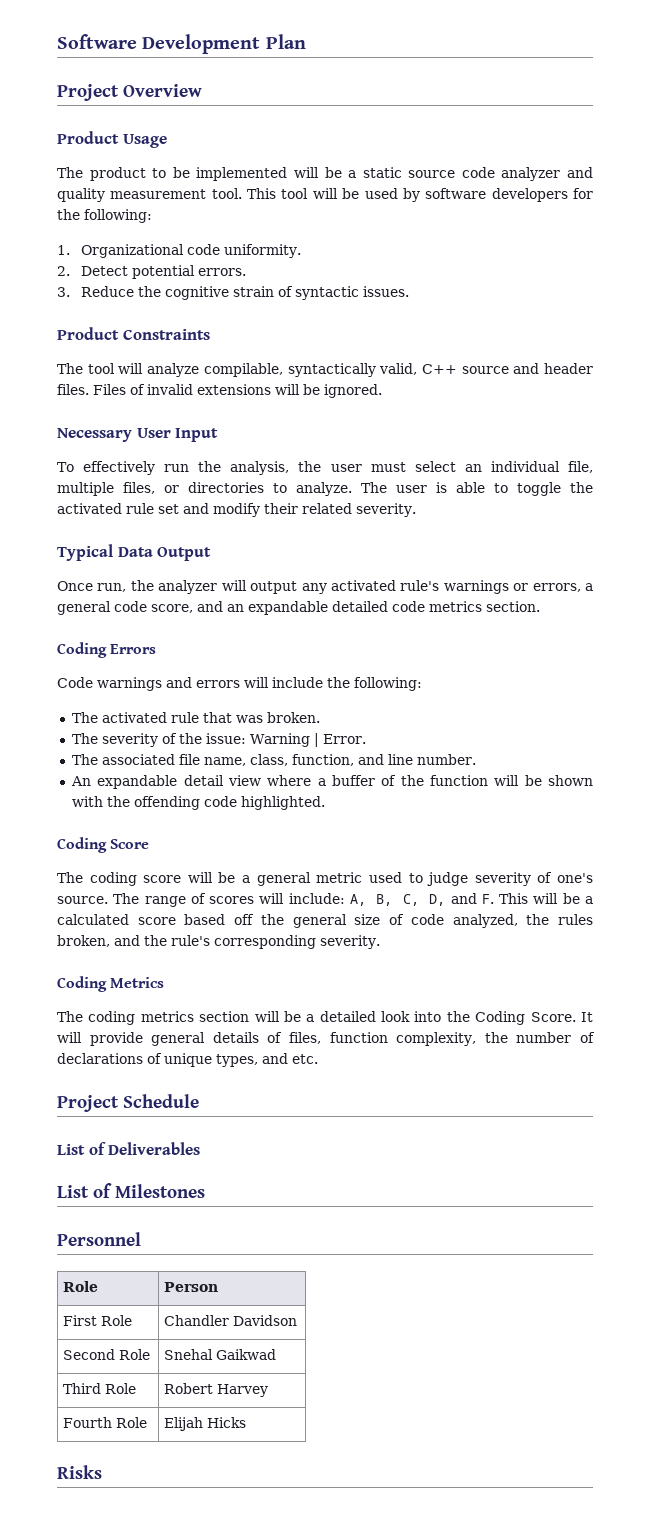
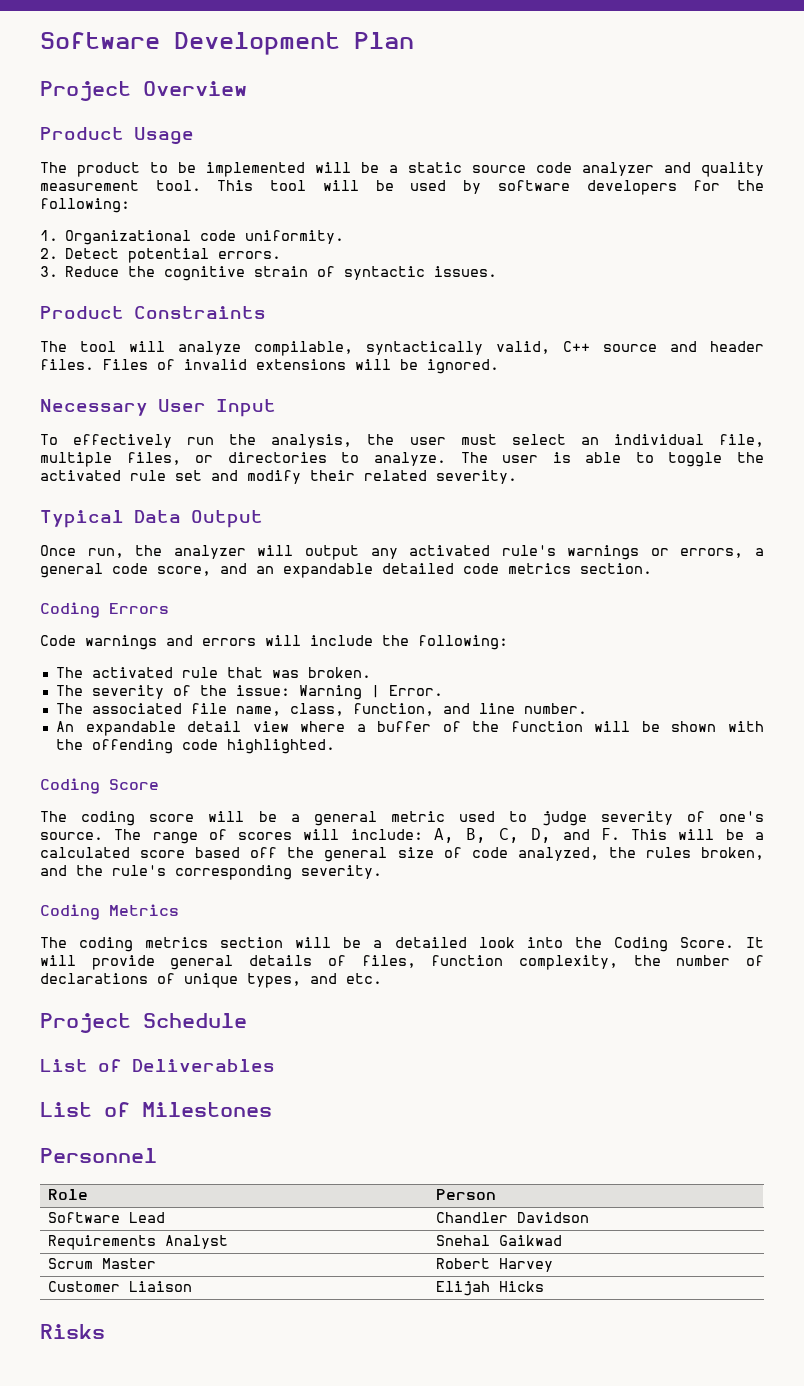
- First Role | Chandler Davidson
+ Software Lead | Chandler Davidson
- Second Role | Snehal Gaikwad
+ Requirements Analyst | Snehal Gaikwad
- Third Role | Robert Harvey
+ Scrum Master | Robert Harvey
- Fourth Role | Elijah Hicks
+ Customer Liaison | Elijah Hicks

----

▶ **Problem to solve**
Give back, exactly and with nothing added, the lines from the line containing "Master | Robert Harvey" through the final line of the records above, both of them included.

▶ **Answer box**
+ Scrum Master | Robert Harvey
- Fourth Role | Elijah Hicks
+ Customer Liaison | Elijah Hicks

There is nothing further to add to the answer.